As millions of Ukranians are forced to flee their cities, people with disabilities are getting left behind.
Thrive Abilities is working to help people with physical disabilities get to safety during this crisis.
For more than a decade, Alina Tupchyk has been visiting her home country of Ukraine providing medical equipment, supplies and training to clinicians in remote villages. A licensed occupational therapist in Santa Barbara, CA, Alina began raising funds for a wheelchair accessible van in early 2022. In June 2022, she will travel to Ukraine and collaborate with clinicians in-country as they serve populations disproportionately affected by the conflict.

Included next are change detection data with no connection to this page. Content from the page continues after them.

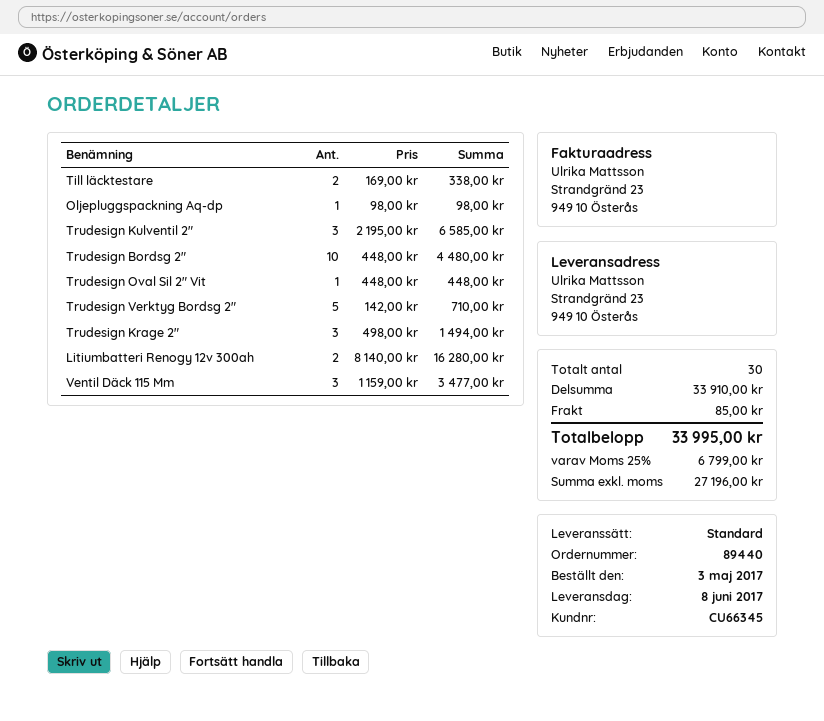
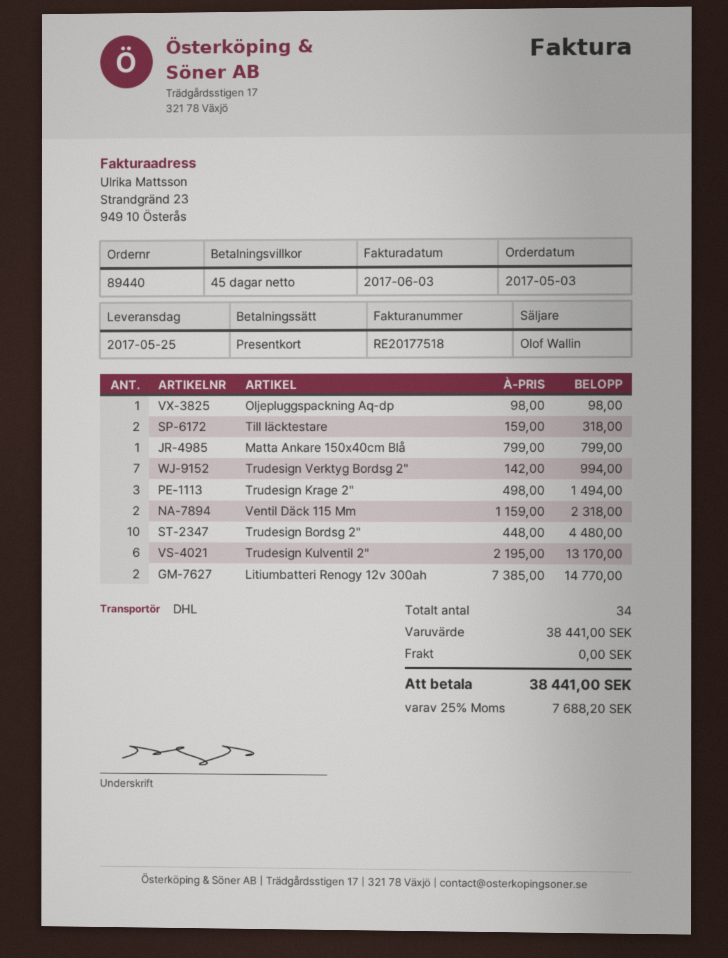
delivery date: 2017-06-08 -> 2017-05-25
shipping method: standard -> DHL
Till läcktestare: 2 x 169.00 = 338.00 -> 2 x 159.00 = 318.00
Trudesign Kulventil 2": 3 x 2195.00 = 6585.00 -> 6 x 2195.00 = 13170.00
Trudesign Oval Sil 2" Vit: 1 x 448.00 = 448.00 -> none
Trudesign Verktyg Bordsg 2": 5 x 142.00 = 710.00 -> 7 x 142.00 = 994.00
Litiumbatteri Renogy 12v 300ah: 2 x 8140.00 = 16280.00 -> 2 x 7385.00 = 14770.00
Ventil Däck 115 Mm: 3 x 1159.00 = 3477.00 -> 2 x 1159.00 = 2318.00
Matta Ankare 150x40cm Blå: none -> 1 x 799.00 = 799.00
total quantity: 30 -> 34
subtotal: 33910.00 -> 38441.00
shipping: 85.00 -> 0.00
tax: 25% = 6799.00 -> 25% = 7688.20
total: 33995.00 -> 38441.00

Tucked away near a forest and a river, on the site of a former communist youth camp, a ten-acre retreat center provides living spaces and a community center for refugees with disabilities.
The center is called Ray of Hope.
The campus still needs updates, but several universally designed mobile homes, funded by a local businessman, provide accessible housing for people displaced by war.
The organization that maintains the retreat center is called Mission Revival Ukraine. There is also an outpatient therapy clinic serving the local population out of a nearby church building (House of the Gospel) during the week.
The local clinicians are resourced by the church, accredited by local university and receive continuing education in-country by Kerry Moss, a physical therapist who directs the Physical Therapy Training Center at the NGO Agape Ukraine.